Work to be completed — Omit the images, then print each record below exactly as it reads.

Listed entries —
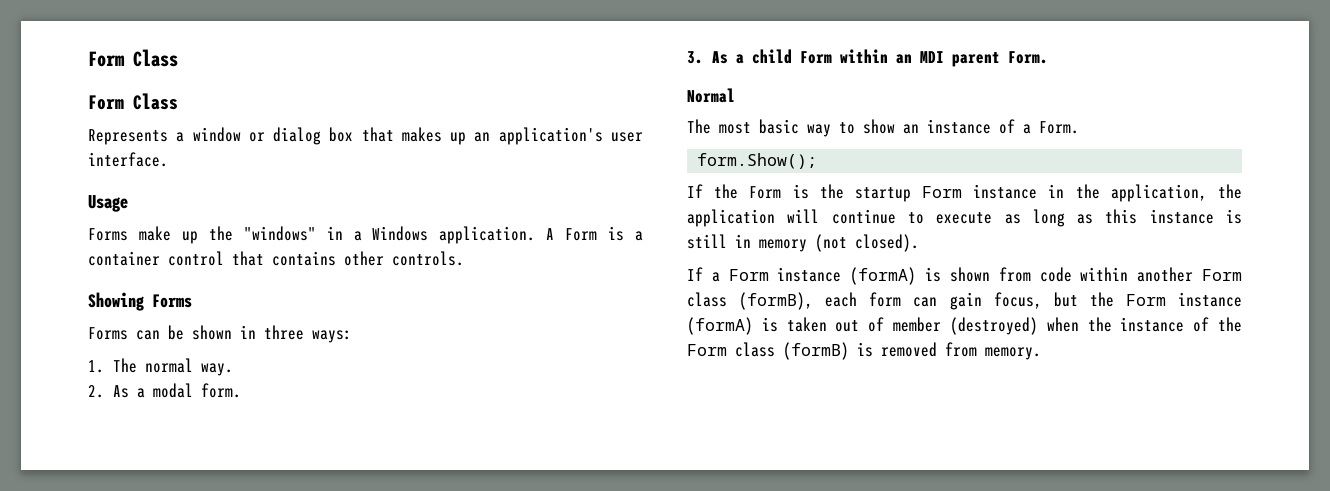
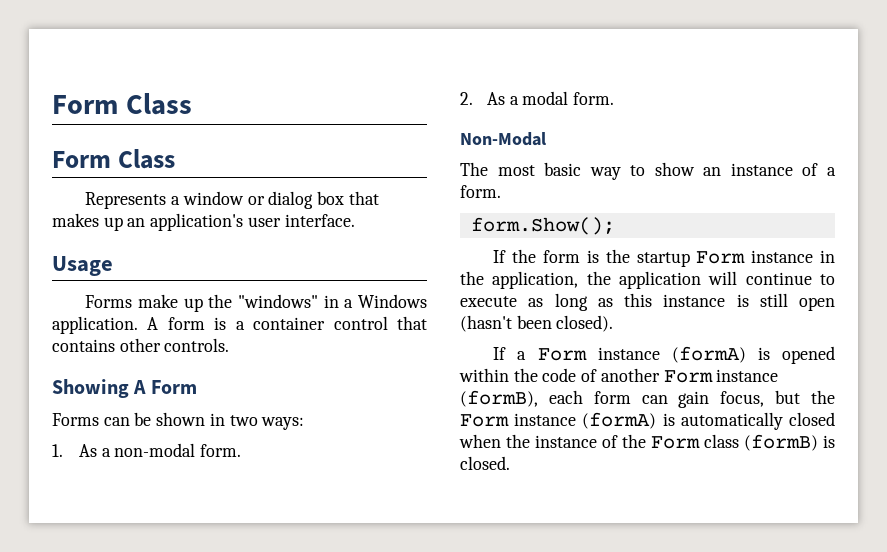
- A Form is a container control that contains other controls.
+ A form is a container control that contains other controls.
- Showing Forms
+ Showing A Form
- Forms can be shown in three ways:
+ Forms can be shown in two ways:
- 1. The normal way.
+ 1. As a non-modal form.
- 3. As a child Form within an MDI parent Form.
- Normal
+ Non-Modal
- The most basic way to show an instance of a Form.
+ The most basic way to show an instance of a form.
- If the Form is the startup Form instance in the application, the application will continue to execute as long as this instance is still in memory (not closed).
+ If the form is the startup Form instance in the application, the application will continue to execute as long as this instance is still open (hasn't been closed).
- If a Form instance (formA) is shown from code within another Form class (formB), each form can gain focus, but the Form instance (formA) is taken out of member (destroyed) when the instance of the Form class (formB) is removed from memory.
+ If a Form instance (formA) is opened within the code of another Form instance (formB), each form can gain focus, but the Form instance (formA) is automatically closed when the instance of the Form class (formB) is closed.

Solved problem —
- A Form is a container control that contains other controls.
+ A form is a container control that contains other controls.
- Showing Forms
+ Showing A Form
- Forms can be shown in three ways:
+ Forms can be shown in two ways:
- 1. The normal way.
+ 1. As a non-modal form.
- 3. As a child Form within an MDI parent Form.
- Normal
+ Non-Modal
- The most basic way to show an instance of a Form.
+ The most basic way to show an instance of a form.
- If the Form is the startup Form instance in the application, the application will continue to execute as long as this instance is still in memory (not closed).
+ If the form is the startup Form instance in the application, the application will continue to execute as long as this instance is still open (hasn't been closed).
- If a Form instance (formA) is shown from code within another Form class (formB), each form can gain focus, but the Form instance (formA) is taken out of member (destroyed) when the instance of the Form class (formB) is removed from memory.
+ If a Form instance (formA) is opened within the code of another Form instance (formB), each form can gain focus, but the Form instance (formA) is automatically closed when the instance of the Form class (formB) is closed.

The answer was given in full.